When regarding whether microscopy images of tissues or cells are art, therefore, one should consider whether photography itself is art (or in any case the kind of art one is looking for). Can photography alone tell you something about its subject other than to provide information about form, colour and texture?

The concept of scale is an interesting one, and is a field I explored in my portrait work. The paintings that were immediately recognisable as a part of the human body were commercially more successful, and I now understand why. For me, the more ambiguous paintings, which straddled the line between figuration and abstraction, were more interesting. How close can you magnify a section of the human body before it loses context and familiarity and becomes abstract? ‘Ear’ (2004) in particular occupied the boundary, with some people immediately seeing it as an ear (without being told the title), yet others seeing it as abstraction. The closer and larger the painting, the more abstract the image appears to become. Placing the painting far away from the viewer usually clarified their interpretation.

Hand Lines
Hand Lines (1999). Pencil on paper, 60 x 84 cm.
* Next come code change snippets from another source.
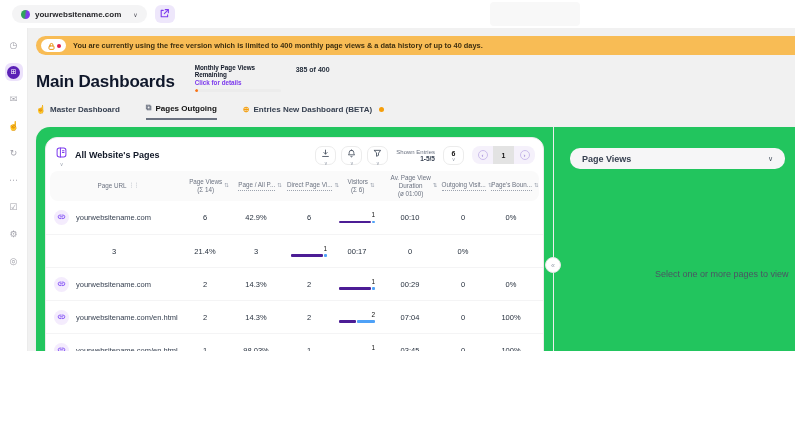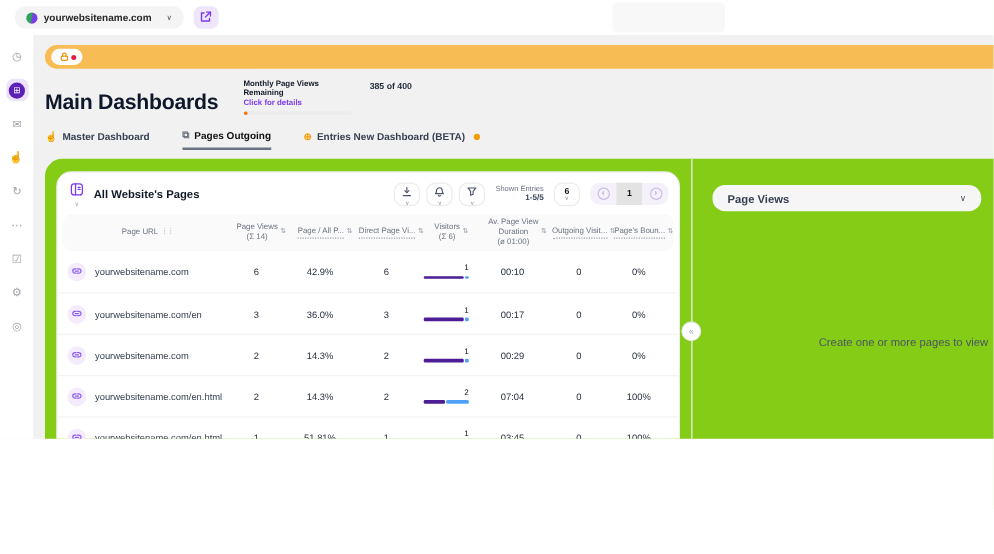--- a/index.html
+++ b/index.html
@@ -184,6 +184,7 @@
           </span>
           <span class="red-dot"></span>
         </span>
+        <span class="banner-text">You are currently using the free version which is limited to 400 monthly page views &amp; a data history of up to 40 days.</span>
       </div>
 
       <div class="head-row">

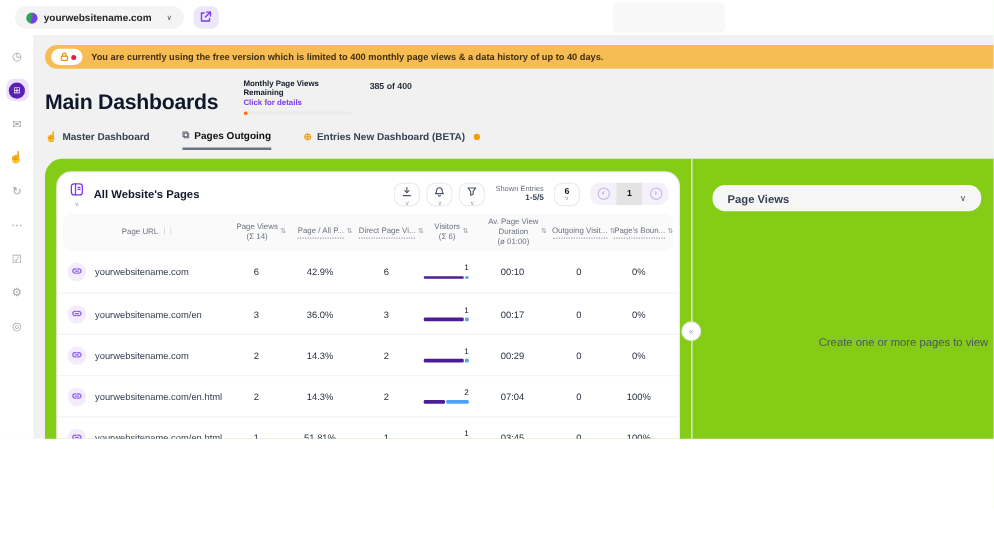--- a/index.html
+++ b/index.html
@@ -61,7 +61,7 @@
   .beta-dot { width:5px; height:5px; border-radius:50%; background:#f59e0b; margin-left:3px; }
 
   
-  .big-card { margin-top:7px; width:759px; height:265px; background:#84cc16; border-radius:14px 0 0 14px;
+  .big-card { margin-top:7px; width:759px; height:265px; background:#22c55e; border-radius:14px 0 0 14px;
     box-shadow:0 1px 3px rgba(0,0,0,.04); display:flex; overflow:hidden; position:relative; }
   .table-side { width:517px; flex:none; }
   .divider { width:1px; background:#ededed; position:relative; }

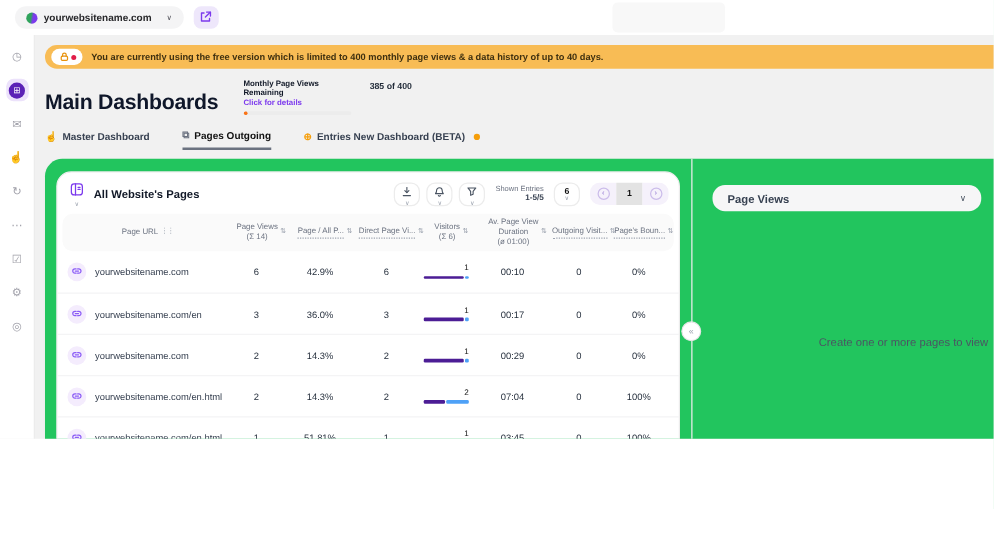--- a/index.html
+++ b/index.html
@@ -364,16 +364,6 @@
                   <div class="cell">0%</div>
                 </div>
                 <div class="grid row">
-                  <div class="cell cell-url">
-                    <span class="link-badge">
-                      <svg viewBox="0 0 12 12" width="9" height="9" fill="none" stroke="#8b5cf6" stroke-width="1.3" stroke-linecap="round">
-                        <path d="M5.2 7.4H3.9a2.3 2.3 0 110-4.6h1.3"></path>
-                        <path d="M6.8 2.8h1.3a2.3 2.3 0 110 4.6H6.8"></path>
-                        <path d="M4.3 5.1h3.4"></path>
-                      </svg>
-                    </span>
-                    <span class="url-text">yourwebsitename.com/en</span>
-                  </div>
                   <div class="cell">3</div>
                   <div class="cell">36.0%</div>
                   <div class="cell">3</div>

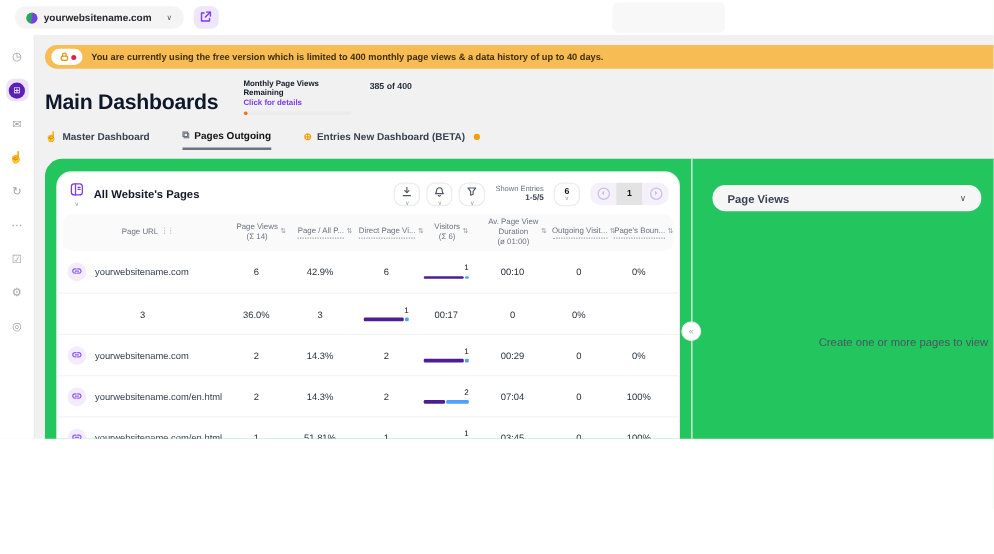--- a/index.html
+++ b/index.html
@@ -365,7 +365,7 @@
                 </div>
                 <div class="grid row">
                   <div class="cell">3</div>
-                  <div class="cell">36.0%</div>
+                  <div class="cell">21.4%</div>
                   <div class="cell">3</div>
                   <div class="cell">
                     <div class="vis">

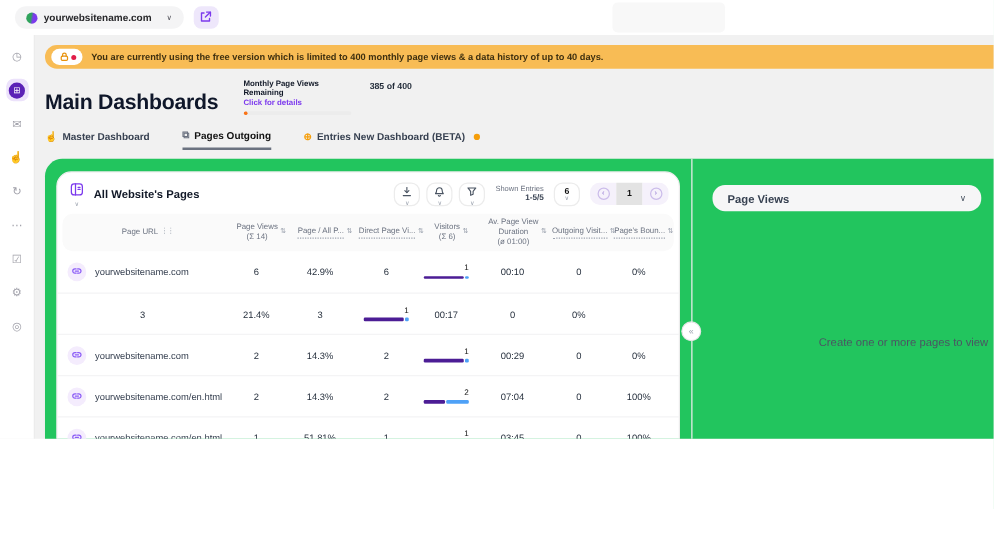--- a/index.html
+++ b/index.html
@@ -474,7 +474,7 @@
             <span class="pv-title">Page Views</span>
             <span class="pv-chev">∨</span>
           </div>
-          <div class="empty-text">Create one or more pages to view</div>
+          <div class="empty-text">Select one or more pages to view</div>
         </section>
       </div>
     </main>

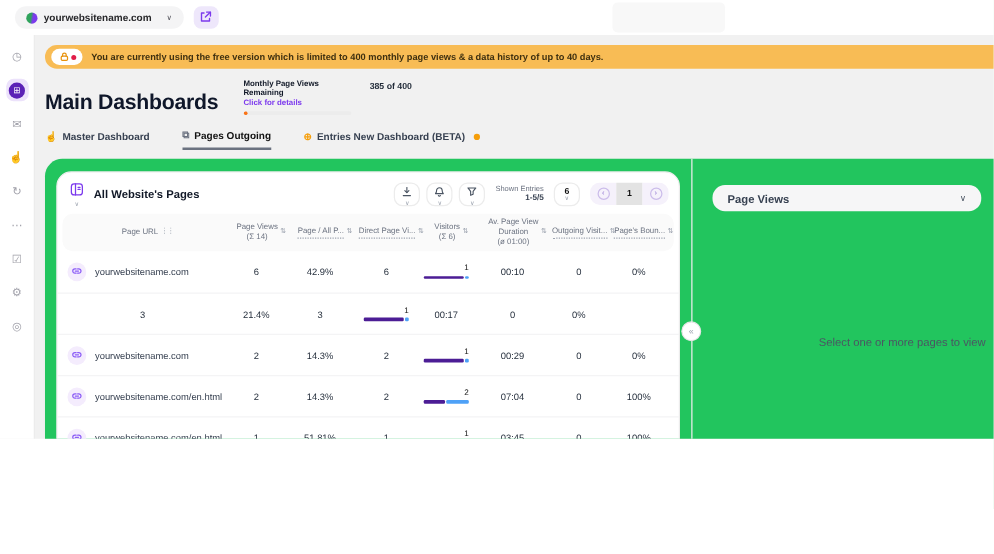--- a/index.html
+++ b/index.html
@@ -446,7 +446,7 @@
                     <span class="url-text">yourwebsitename.com/en.html</span>
                   </div>
                   <div class="cell">1</div>
-                  <div class="cell">51.81%</div>
+                  <div class="cell">98.03%</div>
                   <div class="cell">1</div>
                   <div class="cell">
                     <div class="vis">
Earlier works, ‘Equivocation’, ‘Dissimulate’, ‘Physiognomy’, and ‘Subcutaneous’ received abstract titles, yet their subject was less magnified and therefore more figurative. Here, the title played a part in the artwork, although I would question whether this practice is appropriate. From here does it not become a slippery slope to writing a small caption, an essay perhaps, which becomes a necessary part of the artwork? The point at which the viewer is enticed, and indeed gains more from reading the caption (essay, etc.) is surely the point at which the work itself loses its success? Perhaps the use of descriptive titles and captions encourages viewers and art gallery visitors to become lazy, not really considering the work itself but relying on text to inform their interpretation. A similar issue is seen for figures in scientific papers: the longer and more descriptive the figure legend, generally the less informative and less well-constructed the graph or diagram to which the legend pertains tends to be. The more wide-ranging the audience, the longer a caption might need to be for both an artwork and figure, although in both cases the quality of the artwork and figure should necessitate a shorter caption.

Microscopy images (almost always) require lengthy captions to really explain what the photograph shows and what the subject does. Alternatively, an over-simplified caption might end up missing the real point of interest. Can these types of image really serve any more than a decorative function outside of a scientific audience, providing anything more than information about form, colour and texture at the cellular level?